Being a regional Queensland town, the number of cafes and restaurants here in Gladstone to choose from was already limited, then the restrictions kicked in and businesses were forced to close down until everything blew over.

Leaving the house meant complying with the face masks mandate, and as much as you would like to interact with the wider public on a bare minimum surface level, it became obvious very quickly how difficult it was to put on a friendly face with only your eyes to speak.

Over time, as the world closed up shop and receded into safe mode, the mind started to open up and create a bunch of noise. It became relentless, there were no longer any easy distractions to occupy it.

The shift

Perhaps, it is with the rose tinted glasses of hindsight, that I can now appreciate all the good that was happening for me during that period.

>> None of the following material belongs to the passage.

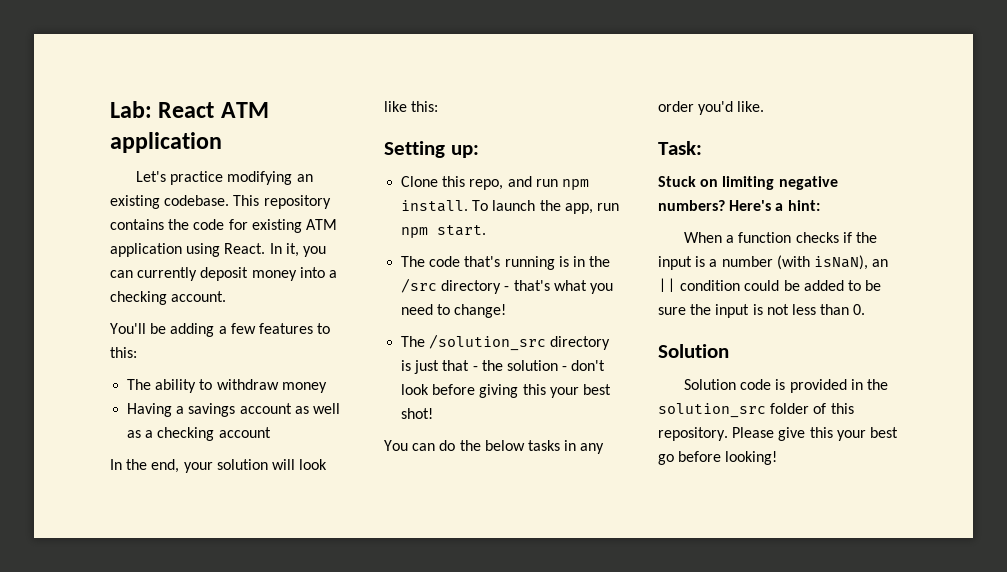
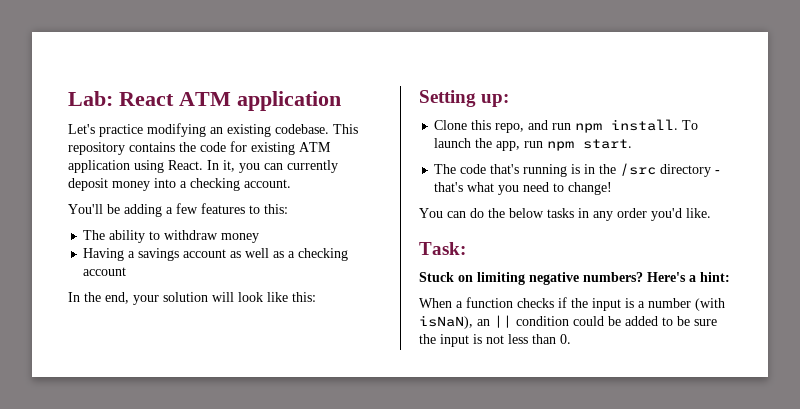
[401,334,611,351] [401,360,606,374] [401,384,611,398] [401,408,434,419] // The /solution_src directory is just that - the solution - don't look before giving this your best shot! -> (613, 188) none
[658,344,729,358] [684,379,888,393] [658,403,854,418] [658,427,898,441] [658,451,778,465] // Solution // Solution code is provided in the solution_src folder of this repository. Please give this your best go before looking! -> (571, 339) none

I continued to work full time and my day job was able to continue as if nothing had changed, and through this I continued to earn a stable income.

Much of life around me stayed more or less the same and perhaps this is a direct by-product of living in regional town as opposed to a big metropolitan city.

While the rest of the world was caught up in a hurricane of change, there was something that I started to realise as I sat protected in that seemingly secured bunker of stability.

I started thinking about how change, in both big and small ways, can take one by surprise and expose vulnerabilities in less than favorable ways. Be it on an individual level, to a community level all the way through to states, governments and nations.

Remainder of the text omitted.